The specific questions I asked you are  'What would be the point in paying 140 euros towards a mortgage of say 1400 euros - when the bank would not consider a 10% monthly contribution to be a 'sustainable solution'? and 'Do you believe that 140 euros - that equates to a social housing / rent allowance contribution - is sufficient to keep someone in a house they can't afford? Is this something you'd support? If not - as I suspect - why bother making the point? 

After all, it was you who made the point that people in mortage distress should be paying something.

Continually venting spleen against people in mortgage distress is hardly constructive. The people in mortage distress are not to blame for your difficulties in trading up.


----------



## Delboy (26 Apr 2015)

epicaricacy said:


> Delboy
> 
> The specific questions I asked you are  'What would be the point in paying 140 euros towards a mortgage of say 1400 euros - when the bank would not consider a 10% monthly contribution to be a 'sustainable solution'? and 'Do you believe that 140 euros - that equates to a social housing / rent allowance contribution - is sufficient to keep someone in a house they can't afford? Is this something you'd support? If not - as I suspect - why bother making the point?
> 
> ...



You believe there's no point in making a contribution of any sort if the end result might go against you....and you also don't believe in the existence of Strategic Defaulters. Contradictory to me, but hey, thats what you believe.

I believe anyone 6 months+ without paying should have the house seized. The house should be put on the market, and depending on that persons 'true' circumstances, a deal done on the balance outstanding ...including possible full write off over a short period of time.
I think that is a just and generous solution.

Thats where I stand and thats where you stand. And never the twain shall meet!


----------



## epicaricacy (27 Apr 2015)

Delboy - I'm wondering if you would allow a homeowner to remain in their home if they pay the Social Housing rate - 35 euro per week? Even if their mortage was ten times that amount.

You seem to be caught up in the 'paying nothing' argument - without answering the above question, which I've now asked you 3 times without an appropriate response. 

We paid over 4500 in the 12 month MARP period out of our meagre Social Welfare payment after initially paying our full mortgage for a 16 month period out of our redundancy.

In effect, we never missed a payment - neither the full mortage payment for 6 years nor for the 12 month restructure amount.

We were told our mortgage was unsustainable anyway. 

Our personal experience illustrates that the 'paying something' argument doesn't hold any water and is, as such, a red herring.


----------



## Brendan Burgess (27 Apr 2015)

epicaricacy said:


> Our personal experience illustrates that the 'paying something' argument doesn't hold any water and is, as such, a red herring.



Hi epi

You agreed to the sale of your home, so you haven't actually tested the "paying something" argument.  We have seen no case of an order for possession being granted against anyone who was paying anything meaningful.  

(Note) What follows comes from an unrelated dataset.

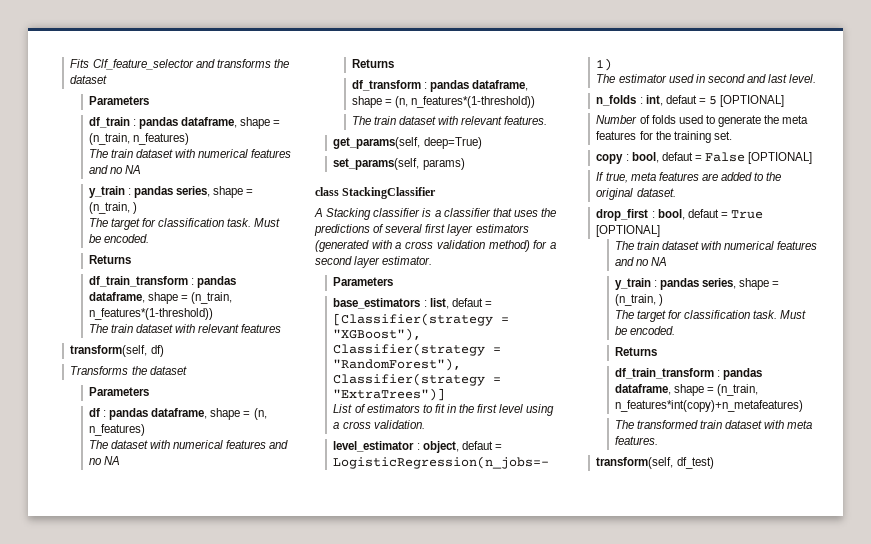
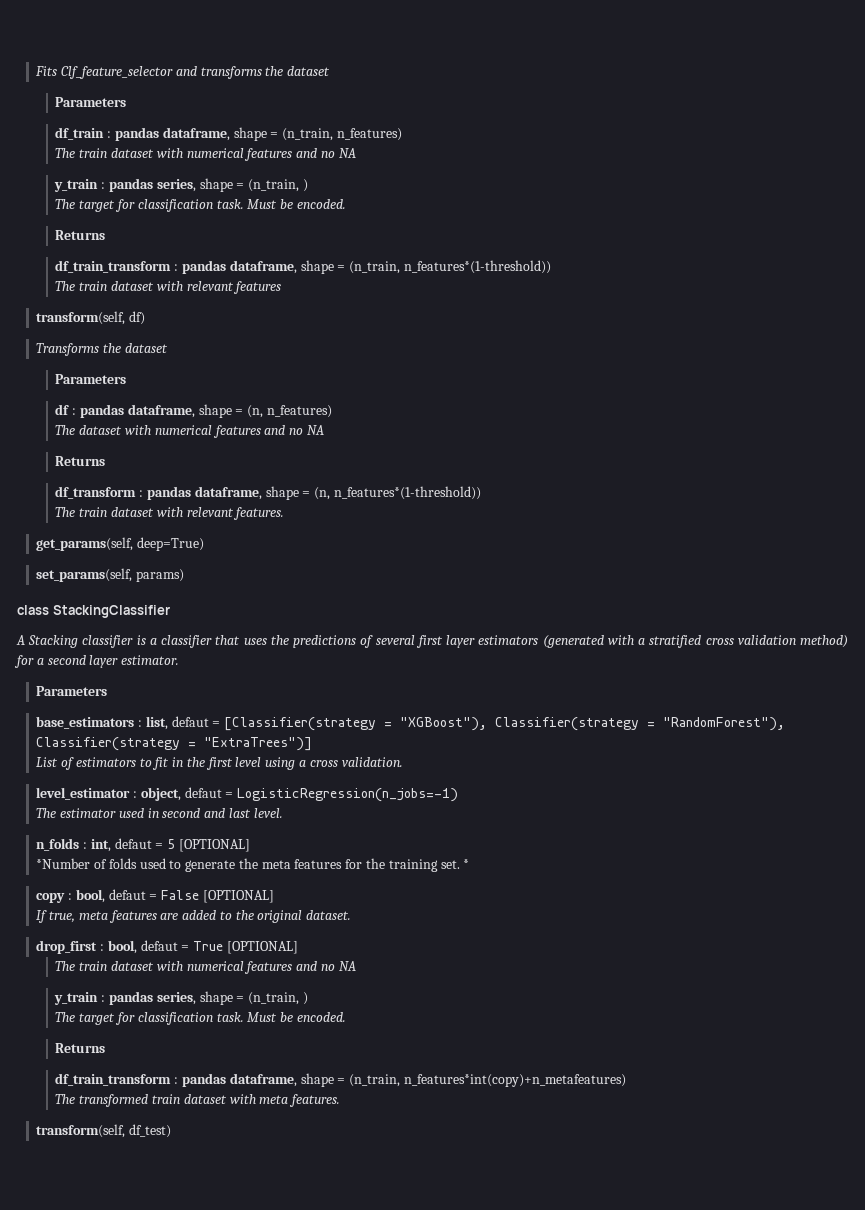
(402, 245) none -> [649,635,702,648] stratified
[596,115,638,124] Number -> [36,858,91,869] *Number
(732, 135) none -> [463,859,470,869] *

I have highlighted cases where the lenders are inappropriately classifying mortgages as unsustainable where the borrowers are able to pay the interest.  If these borrowers listened to you and some other commentators, they would stop paying completely and would eventually lose their home.  If they listen to what I am saying, they will actually pay as much as they can, and I believe that they will not lose their home. The lender may be forced by the Central Bank to take legal action against them, but the judge will not grant an order.


----------



## epicaricacy (27 Apr 2015)

'Paying anything meaningful' are key words that others are ignoring.

In your research - what percentage of the full mortgage payment was considered 'meaningful' - 10%, 20%, 30%, 40% 50%?

People need actual figures to make an informed decision. There is little point in paying from a limited 'bankruptcy survival fund' if there is no guarantee of success.

Furthermore, Karl, Seamus and you have already stated that even 'non payers' get an adjournment - so does any strategic advantage actually accrue to the 'meaningul payer' over the tokenistic payer and the non-payer? In other words is the 'meaningful payer' making  a strategic error by paying when he could be putting the money towards a 'survival fund'? 

From your research, what duration of time will this 'meaningful' payment be acceptable to both the bank and the courts? - One year, two years, 5 years, indefinitely? Again - people need time frames.


----------



## ashambles (27 Apr 2015)

There's meaningful to the bank, and meaningful to some employee of the court service. Currently it seems the latter is more important.

But if a home owner is hoping to get back to fully repaying a mortgage then any payment helps to stop the interest mounting up, it's not wasted resources if they recover.


----------



## epicaricacy (27 Apr 2015)

ashambles said:


> There's meaningful to the bank, and meaningful to some employee of the court service. Currently it seems the latter is more important.
> 
> But if a home owner is hoping to get back to fully repaying a mortgage then any payment helps to stop the interest mounting up, it's not wasted resources if they recover.



Of course - but the crux of the matter is how much exactly is 'meaningful' in practical terms?

One must also be dispassionate in attempting to predict 'if' they will really ever be in a position again to make the full repayments on a consistent basis over the lifetime of the mortgage. In other words - they will have to consider if they are fighting a losing battle and is it worth the risk and the money involved if the asset is in serious negative equity?


----------



## Sarenco (27 Apr 2015)

epicaricacy said:


> Of course - but the crux of the matter is how much exactly is 'meaningful' in practical terms?
> 
> One must also be dispassionate in attempting to predict 'if' they will really ever be in a position again to make the full repayments on a consistent basis over the lifetime of the mortgage. In other words - they will have to consider if they are fighting a losing battle and is it worth the risk and the money involved if the asset is in serious negative equity?


 
I would certainly agree with that.  There is no point making any payments (whether meaningful or tokenistic) if a borrower determines that it is no longer in their long-term financial interests to discharge (or attempt to discharge) the loan.


----------